Enfin lady Peveril, avec l’adresse d’une femme inspirée par la vue du malheur et la tendresse naturelle de son âme, recourut à un de ces moyens qui ôtent souvent à la douleur l’angoisse du désespoir en appelant les larmes à son secours. Plaçant dans les bras de Bridgenorth l’enfant dont la naissance lui avait coûté si cher, elle le conjura de se rappeler que son Alice ne lui était pas entièrement ravie, et qu’elle vivait encore dans l’enfant qu’elle avait légué à sa tendresse paternelle.

« Éloignez-la, éloignez-la ! » s’écria le malheureux époux à l’aspect de sa fille ; « ne me forcez pas à la voir ! C’est un nouveau bouton qui n’a fleuri que pour se flétrir aussi, et l’arbre qui l’a porté ne fleurira plus ! »

Ces paroles furent les premières qu’il eût prononcées depuis la mort de sa femme. Il jeta presque l’enfant entre les bras de lady Peveril, se couvrit le visage de ses deux mains, et fondit en larmes. Lady Peveril ne lui dit pas : Il faut vous consoler ; mais elle se hasarda à lui promettre que le bouton fleurirait et perlerait un des fruits.

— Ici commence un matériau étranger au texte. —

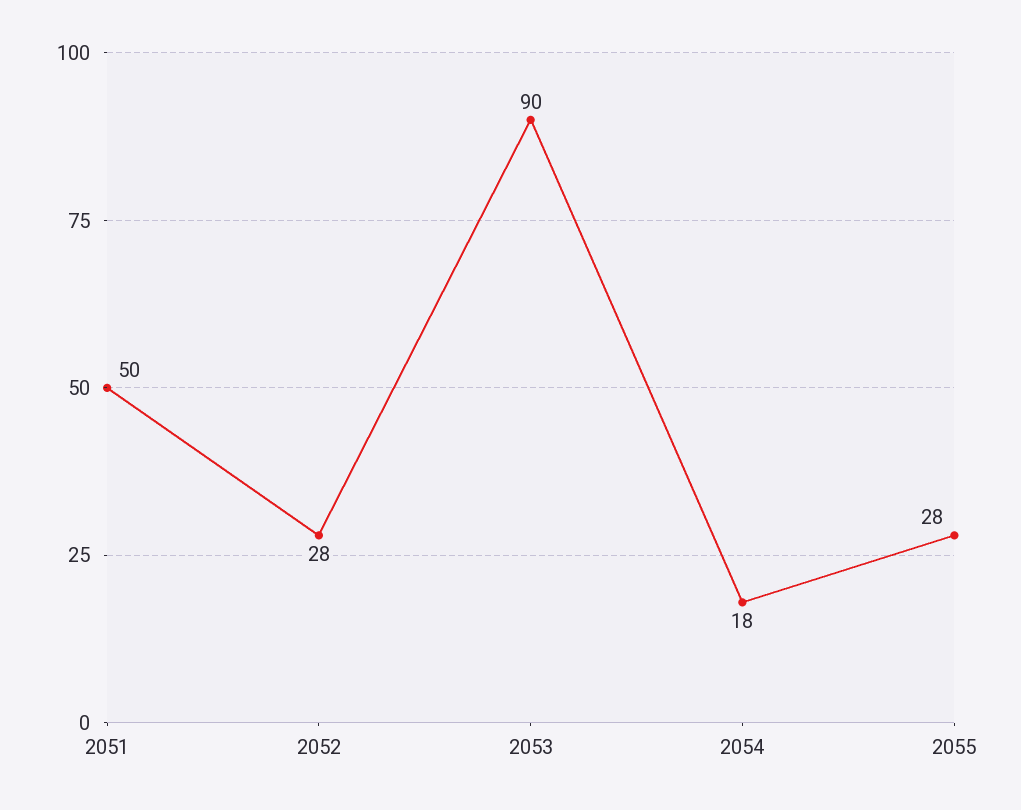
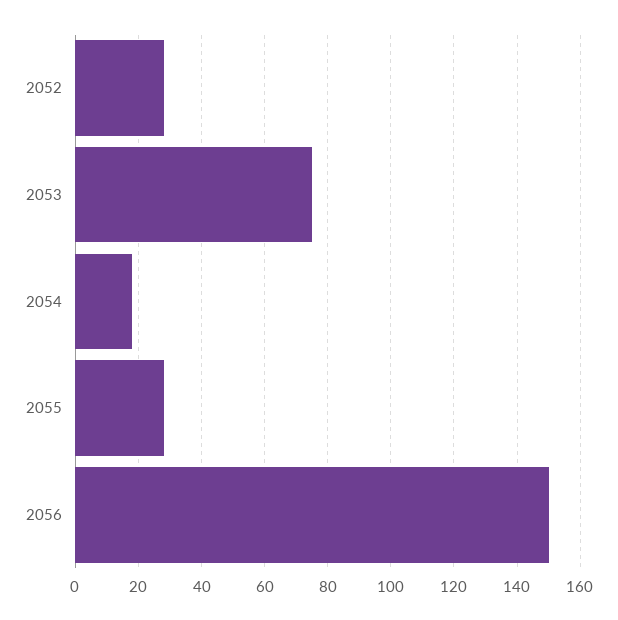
2051: 50 -> none
2053: 90 -> 75
2056: none -> 150

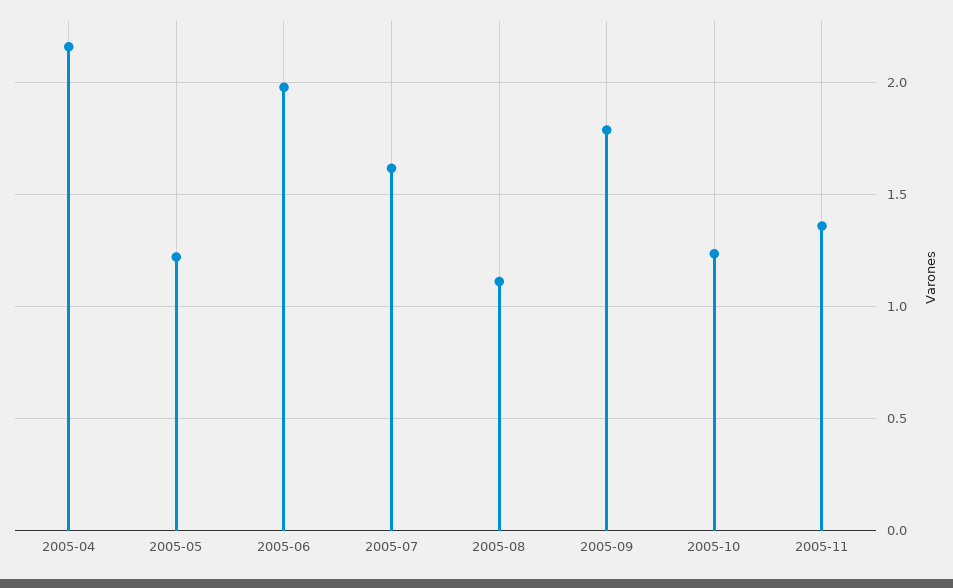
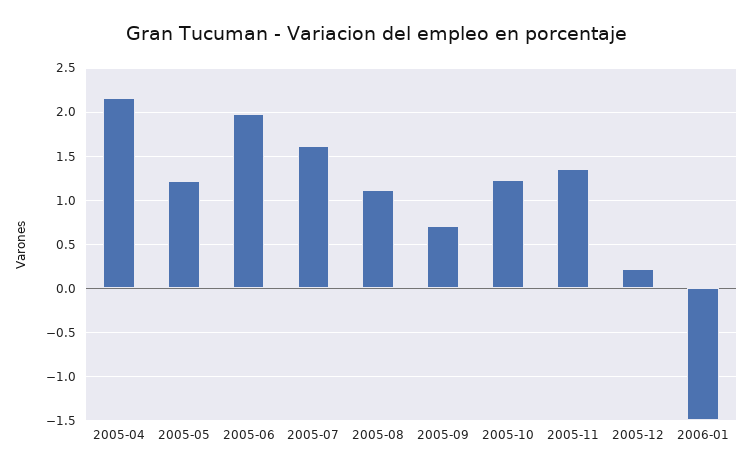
2005-09: 1.8 -> 0.7
2005-12: none -> 0.2
2006-01: none -> -1.5

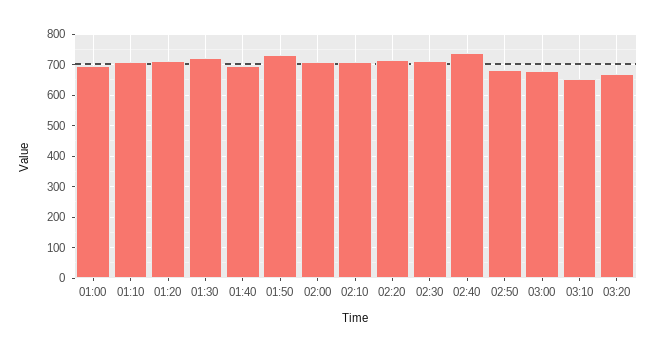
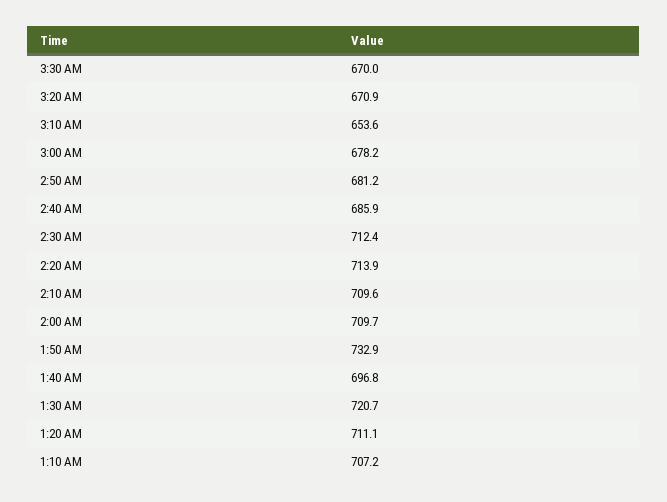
01:00: 700 -> none
02:40: 740 -> 685.9
3:30 AM: none -> 670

« Jamais ! jamais ! s’écria Bridgenorth. Éloignez ! éloignez cette malheureuse enfant, et faites-moi seulement savoir quand je devrai porter le deuil… Le deuil ! » reprit-il en s’interrompant, « ne le porterai-je pas tout le reste de ma vie ? — Eh bien ! je prendrai cette enfant avec moi ; je la garderai pendant quelque temps, dit lady Peveril, puisque sa vue vous est si pénible, et la petite Alice sera traitée comme notre Julien, jusqu’au moment où sa présence sera pour vous un sujet de joie et non un sujet de douleur. — Jamais ce moment n’arrivera ! dit le malheureux père ; sa sentence est écrite : elle suivra les autres ! Que la volonté de Dieu soit faite ! Milady, je vous remercie, je la confie à vos soins, et fasse le ciel que mes yeux ne soient pas témoins de son agonie ! »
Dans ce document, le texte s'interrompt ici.